This need is met and a technical advance is achieved in accordance with the principles of the invention in a parameter communication arrangement where a parameter that is transmitted over a channel using m-bit codewords or labels is quantized before transmission as one of only p levels, where, significantly, p<k=2.sup.m. Since only p labels are needed to transmit the p levels, the unused k-p labels are advantageously available to provide redundancy. The receiver decodes the redundant labels in accordance with an error routine. An encoding table mapping from the p levels to p labels and a decoding table inverse mapping from the p labels to p levels are obtained using an optimization procedure to minimize the effect of channel errors. The optimization is based on the probability distribution for the p levels such that a relatively high proportion of the error protection made available by having redundant labels inures to the benefit of parameter levels which are more likely to be transmitted. The optimization procedure is a well known technique referred to as simulated annealing which is for the first time applied to source dependent channel coding and which provides a degree of randomness in the perturbation of labels which is gradually reduced to obtain a code which is globally optimum rather than only locally optimum.
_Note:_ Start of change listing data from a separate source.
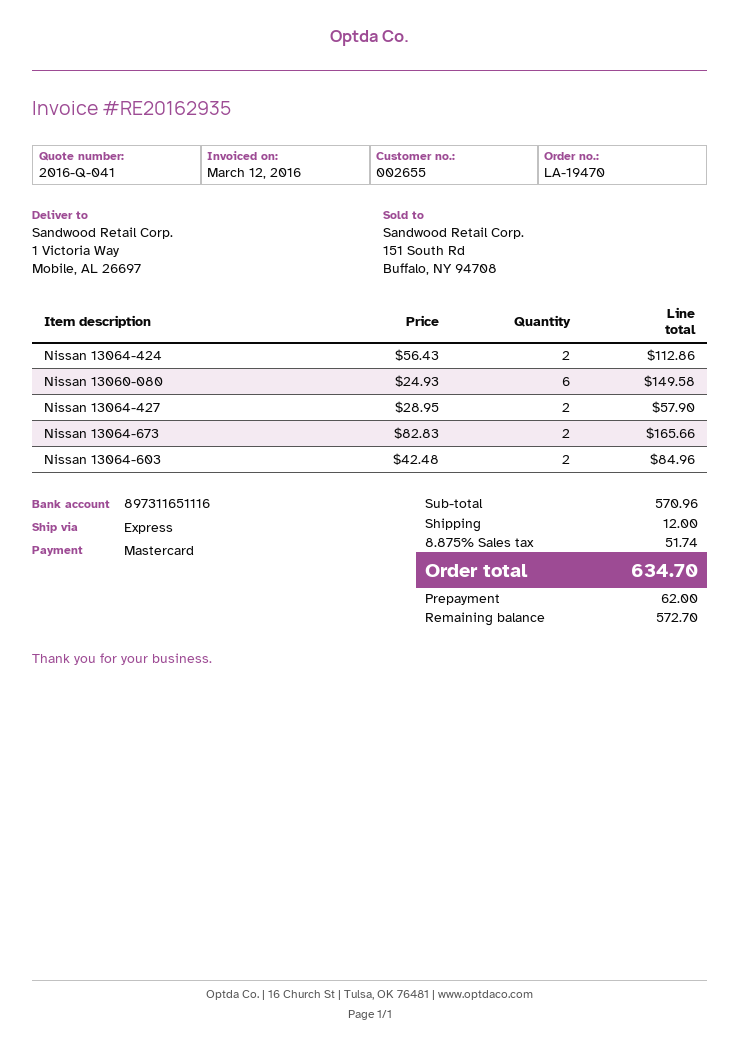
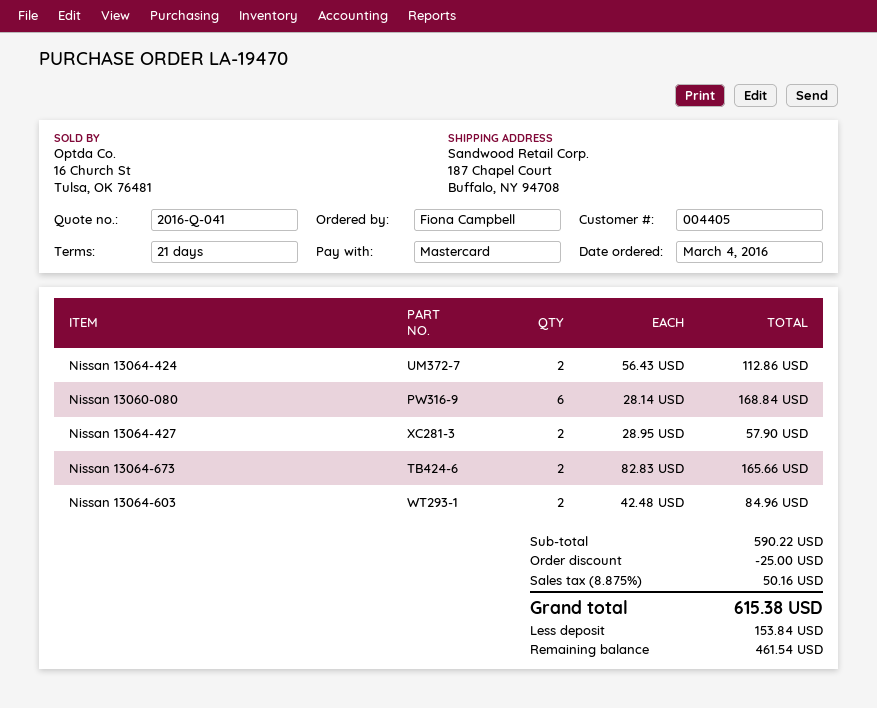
customer number: 002655 -> 004405
ship to: 1 Victoria Way, Mobile, AL 26697 -> 187 Chapel Court, Buffalo, NY 94708
Nissan 13060-080: 6 x 24.93 = 149.58 -> 6 x 28.14 = 168.84
subtotal: 570.96 -> 590.22
discount: none -> 25.00
shipping: 12.00 -> none
tax: 8.875% = 51.74 -> 8.875% = 50.16
total: 634.70 -> 615.38
deposit: 62.00 -> 153.84
balance: 572.70 -> 461.54

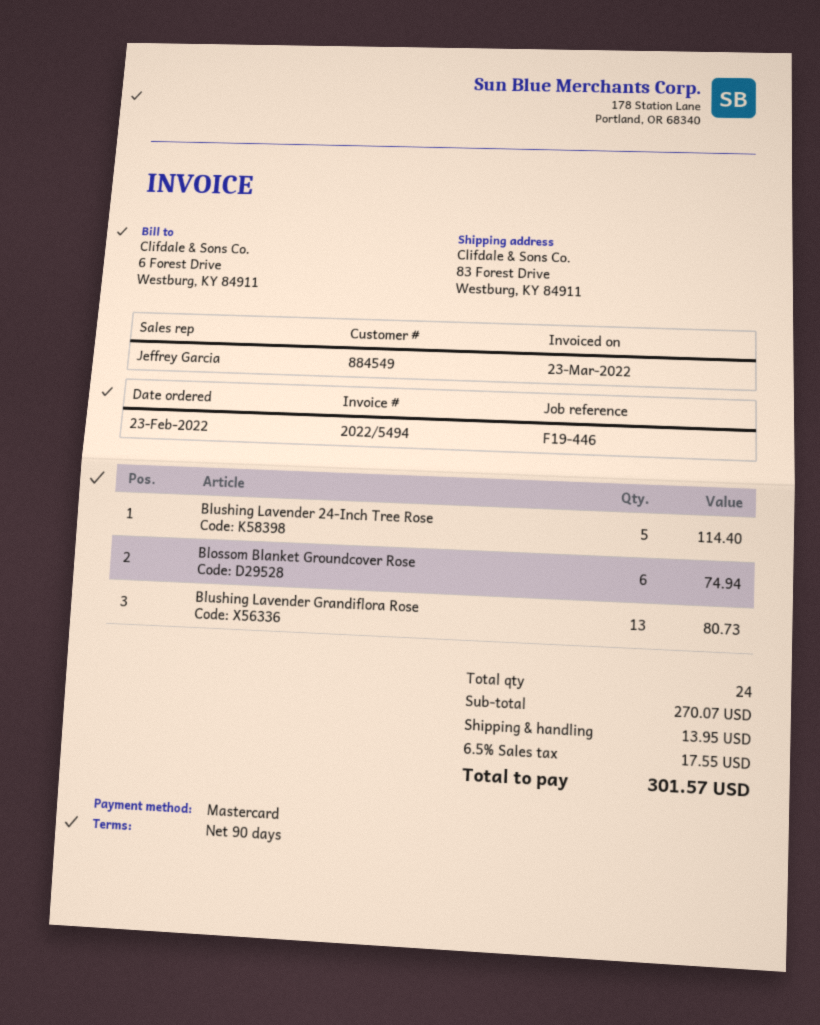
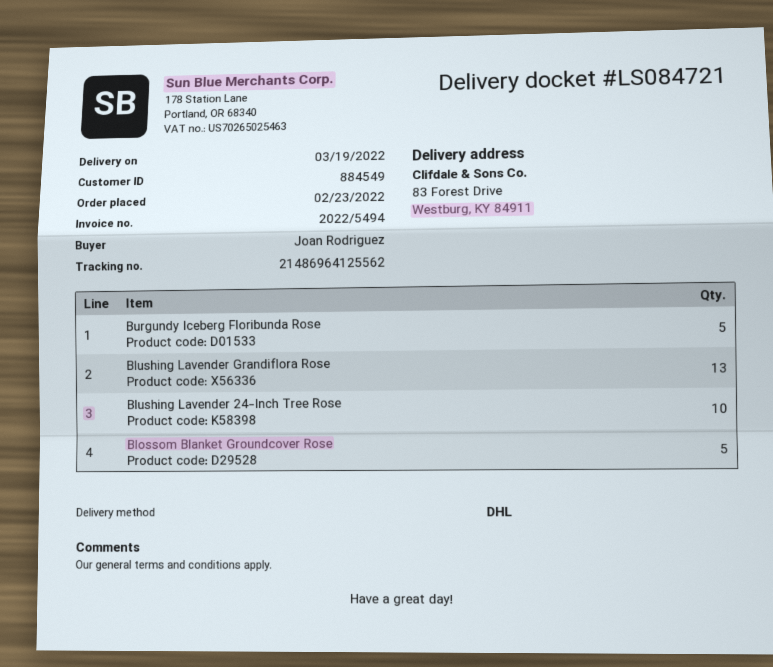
Blushing Lavender 24-Inch Tree Rose: 5 -> 10
Blossom Blanket Groundcover Rose: 6 -> 5
Burgundy Iceberg Floribunda Rose: none -> 5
Since low bit rates are desirable in many applications, a degree of redundancy is afforded by having the number of quantized levels, p, between 2.sup.m-1 and 2.sup.m in illustrative embodiments herein. The expense of such an arrangement in terms of transmitted bits is less than that of simple parity error detection.

A method in accordance with the invention is used to communicate a parameter from a source over a channel to a destination. The parameter is quantized at the source as one of p levels. The term quantization level as used herein refers to either a scalar quantization value, described by a single number, or a quantized vector value, described by an ordered set of numbers. The label that is transmitted over the channel is the one of p, m-bit labels that is associated with the quantized level in an encoding table defining a mapping from each of the p levels to a unique one of the p labels, where p<k=2.sup.m. When the m-bit label received at the destination is one of the p labels, it is decoded as the level associated with that label in a decoding table defining the inverse of the encoding table mapping. When the received label is one of the k-p labels other than the p labels, it is decoded in accordance with an error routine. The mapping of the encoding table and the inverse mapping of the decoding table are obtained to minimize the effect of channel errors and are obtained using simulated annealing based on a probability distribution of the p levels for the parameter.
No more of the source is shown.